### Supplied data
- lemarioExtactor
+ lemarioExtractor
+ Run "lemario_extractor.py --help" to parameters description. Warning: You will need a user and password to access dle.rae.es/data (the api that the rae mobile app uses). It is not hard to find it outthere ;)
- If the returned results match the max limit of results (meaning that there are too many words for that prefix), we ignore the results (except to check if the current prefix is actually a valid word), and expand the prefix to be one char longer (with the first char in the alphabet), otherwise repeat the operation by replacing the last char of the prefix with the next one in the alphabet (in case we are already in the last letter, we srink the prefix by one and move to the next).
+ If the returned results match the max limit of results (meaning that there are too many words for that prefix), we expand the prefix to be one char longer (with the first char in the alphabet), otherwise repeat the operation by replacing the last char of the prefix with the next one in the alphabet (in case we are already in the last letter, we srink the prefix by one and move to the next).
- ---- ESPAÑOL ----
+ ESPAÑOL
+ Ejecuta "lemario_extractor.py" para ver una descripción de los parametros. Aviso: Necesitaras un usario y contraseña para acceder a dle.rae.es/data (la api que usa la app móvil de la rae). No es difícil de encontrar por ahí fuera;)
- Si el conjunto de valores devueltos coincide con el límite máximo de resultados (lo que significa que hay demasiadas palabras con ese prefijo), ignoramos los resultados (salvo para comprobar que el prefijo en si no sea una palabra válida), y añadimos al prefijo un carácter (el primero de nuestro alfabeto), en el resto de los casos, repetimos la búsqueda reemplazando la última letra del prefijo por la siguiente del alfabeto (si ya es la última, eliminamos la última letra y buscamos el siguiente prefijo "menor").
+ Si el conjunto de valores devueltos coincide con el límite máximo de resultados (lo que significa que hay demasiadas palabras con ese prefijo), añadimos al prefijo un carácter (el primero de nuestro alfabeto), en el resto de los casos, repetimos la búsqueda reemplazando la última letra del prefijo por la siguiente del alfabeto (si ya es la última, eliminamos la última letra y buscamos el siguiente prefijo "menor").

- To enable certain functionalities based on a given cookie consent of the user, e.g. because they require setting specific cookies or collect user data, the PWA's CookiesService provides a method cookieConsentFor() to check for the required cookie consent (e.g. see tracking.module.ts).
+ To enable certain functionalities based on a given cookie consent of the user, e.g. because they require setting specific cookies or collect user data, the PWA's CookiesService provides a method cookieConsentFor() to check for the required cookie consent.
==
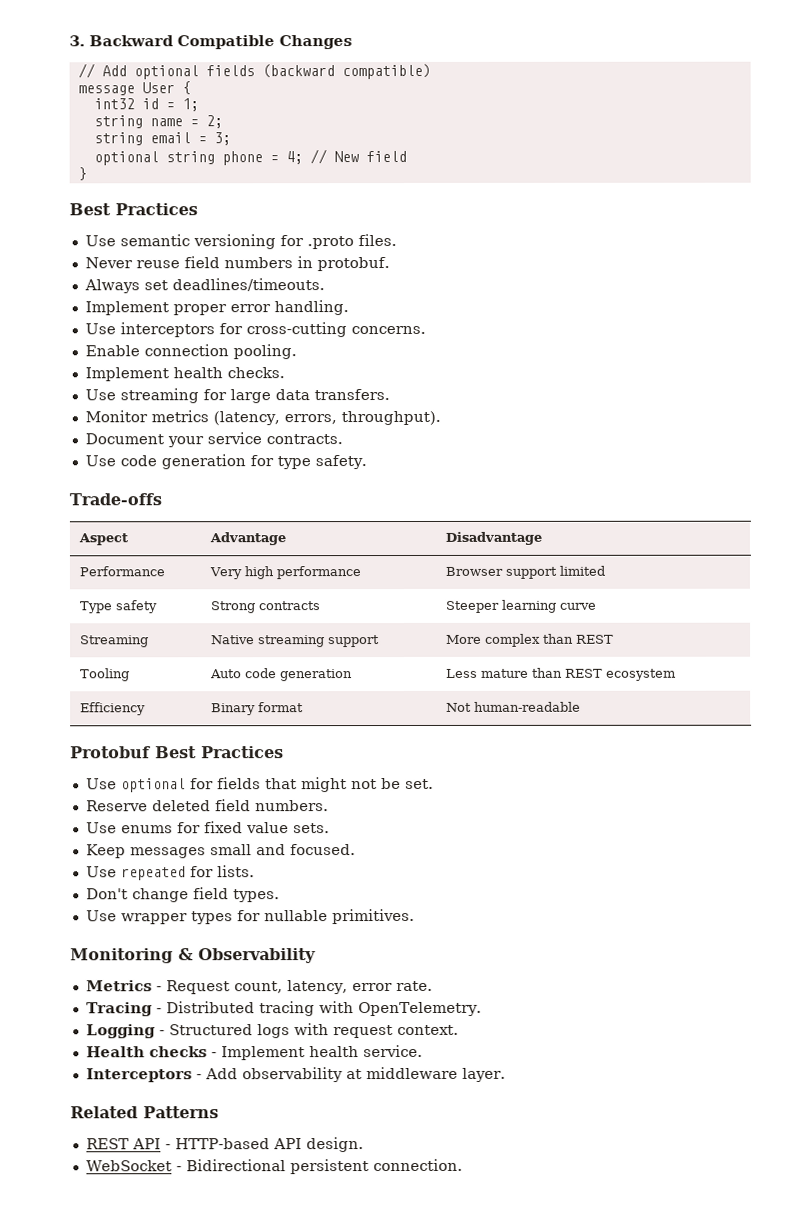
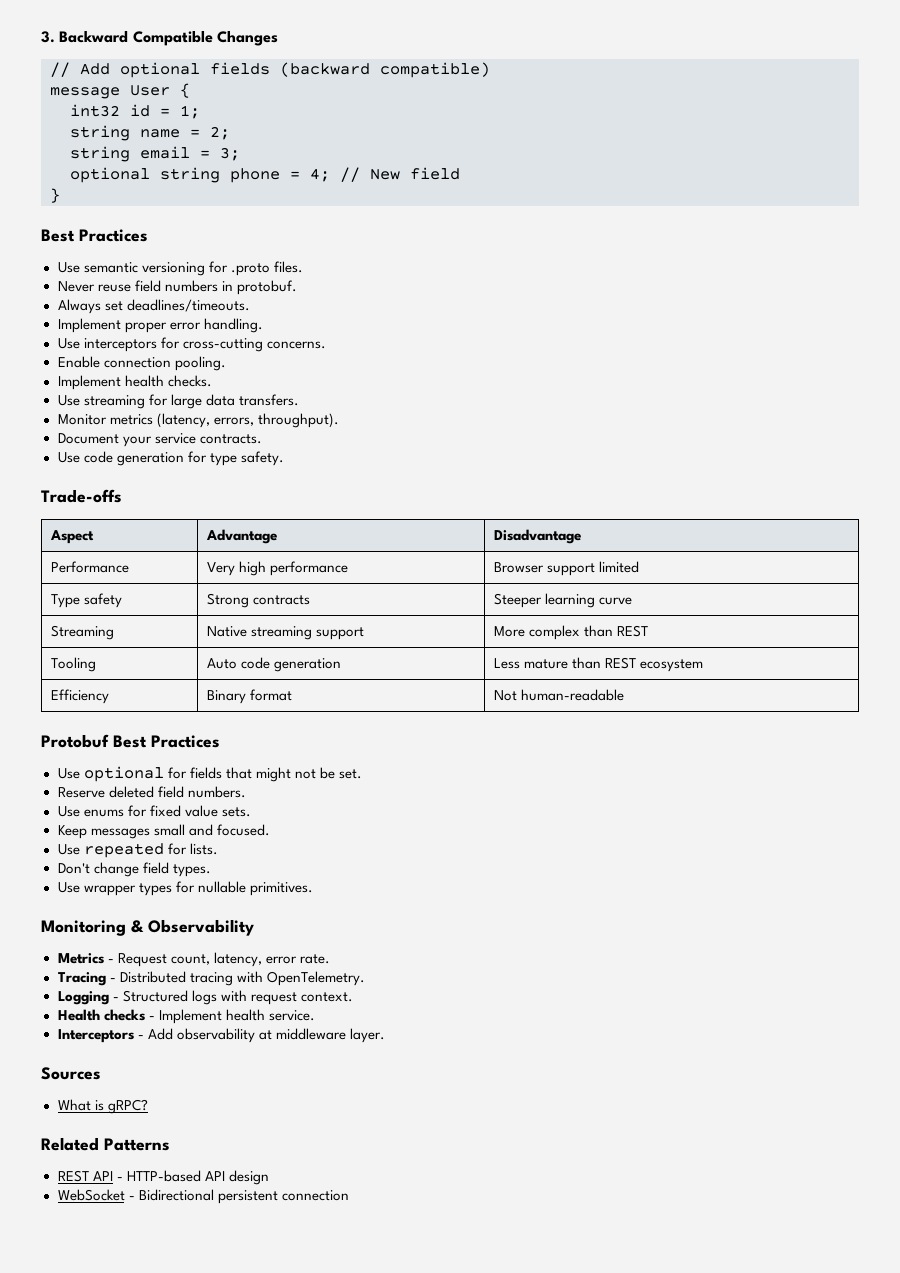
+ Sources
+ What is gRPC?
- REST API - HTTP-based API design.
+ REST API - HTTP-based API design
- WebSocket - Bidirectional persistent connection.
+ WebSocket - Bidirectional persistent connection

### What you should do
Your task is to copy each line of the listing that holds the word "HTTP".

### Answer to this problem
- REST API - HTTP-based API design.
+ REST API - HTTP-based API design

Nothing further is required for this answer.